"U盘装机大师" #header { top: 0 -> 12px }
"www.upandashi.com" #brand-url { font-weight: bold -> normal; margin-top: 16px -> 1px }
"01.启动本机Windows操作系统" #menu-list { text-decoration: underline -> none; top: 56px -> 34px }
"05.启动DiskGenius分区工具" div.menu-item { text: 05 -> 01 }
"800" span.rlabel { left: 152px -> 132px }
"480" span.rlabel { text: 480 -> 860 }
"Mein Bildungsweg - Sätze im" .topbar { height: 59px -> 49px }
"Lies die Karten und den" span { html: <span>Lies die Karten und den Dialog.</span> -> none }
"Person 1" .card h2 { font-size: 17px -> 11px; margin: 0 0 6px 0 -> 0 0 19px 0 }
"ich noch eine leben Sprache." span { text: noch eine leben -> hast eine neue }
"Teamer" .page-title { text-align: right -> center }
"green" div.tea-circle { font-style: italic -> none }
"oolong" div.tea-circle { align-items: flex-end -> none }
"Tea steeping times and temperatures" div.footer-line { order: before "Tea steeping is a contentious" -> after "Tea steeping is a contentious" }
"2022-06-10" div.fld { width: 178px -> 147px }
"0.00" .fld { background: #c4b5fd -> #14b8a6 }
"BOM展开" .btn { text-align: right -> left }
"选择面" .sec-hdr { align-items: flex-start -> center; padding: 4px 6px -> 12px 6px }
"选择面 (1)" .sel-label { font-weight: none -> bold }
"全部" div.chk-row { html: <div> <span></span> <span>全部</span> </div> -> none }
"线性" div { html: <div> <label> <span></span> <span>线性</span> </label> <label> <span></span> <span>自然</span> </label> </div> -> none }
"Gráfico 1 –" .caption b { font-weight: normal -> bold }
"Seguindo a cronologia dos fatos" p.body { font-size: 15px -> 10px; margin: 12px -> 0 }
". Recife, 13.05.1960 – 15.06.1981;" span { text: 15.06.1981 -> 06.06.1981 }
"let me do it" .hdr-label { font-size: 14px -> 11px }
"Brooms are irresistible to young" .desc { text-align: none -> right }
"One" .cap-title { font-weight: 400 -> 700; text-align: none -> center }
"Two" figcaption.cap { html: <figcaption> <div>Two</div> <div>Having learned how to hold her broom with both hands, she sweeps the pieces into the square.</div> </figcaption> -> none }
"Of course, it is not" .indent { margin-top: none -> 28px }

□ □ □ □

- Brief -
Please retype the top of the data exactly, down to and including the line that holds "font-size: 17px ->", and nothing further.

- Expected answer -
"U盘装机大师" #header { top: 0 -> 12px }
"www.upandashi.com" #brand-url { font-weight: bold -> normal; margin-top: 16px -> 1px }
"01.启动本机Windows操作系统" #menu-list { text-decoration: underline -> none; top: 56px -> 34px }
"05.启动DiskGenius分区工具" div.menu-item { text: 05 -> 01 }
"800" span.rlabel { left: 152px -> 132px }
"480" span.rlabel { text: 480 -> 860 }
"Mein Bildungsweg - Sätze im" .topbar { height: 59px -> 49px }
"Lies die Karten und den" span { html: <span>Lies die Karten und den Dialog.</span> -> none }
"Person 1" .card h2 { font-size: 17px -> 11px; margin: 0 0 6px 0 -> 0 0 19px 0 }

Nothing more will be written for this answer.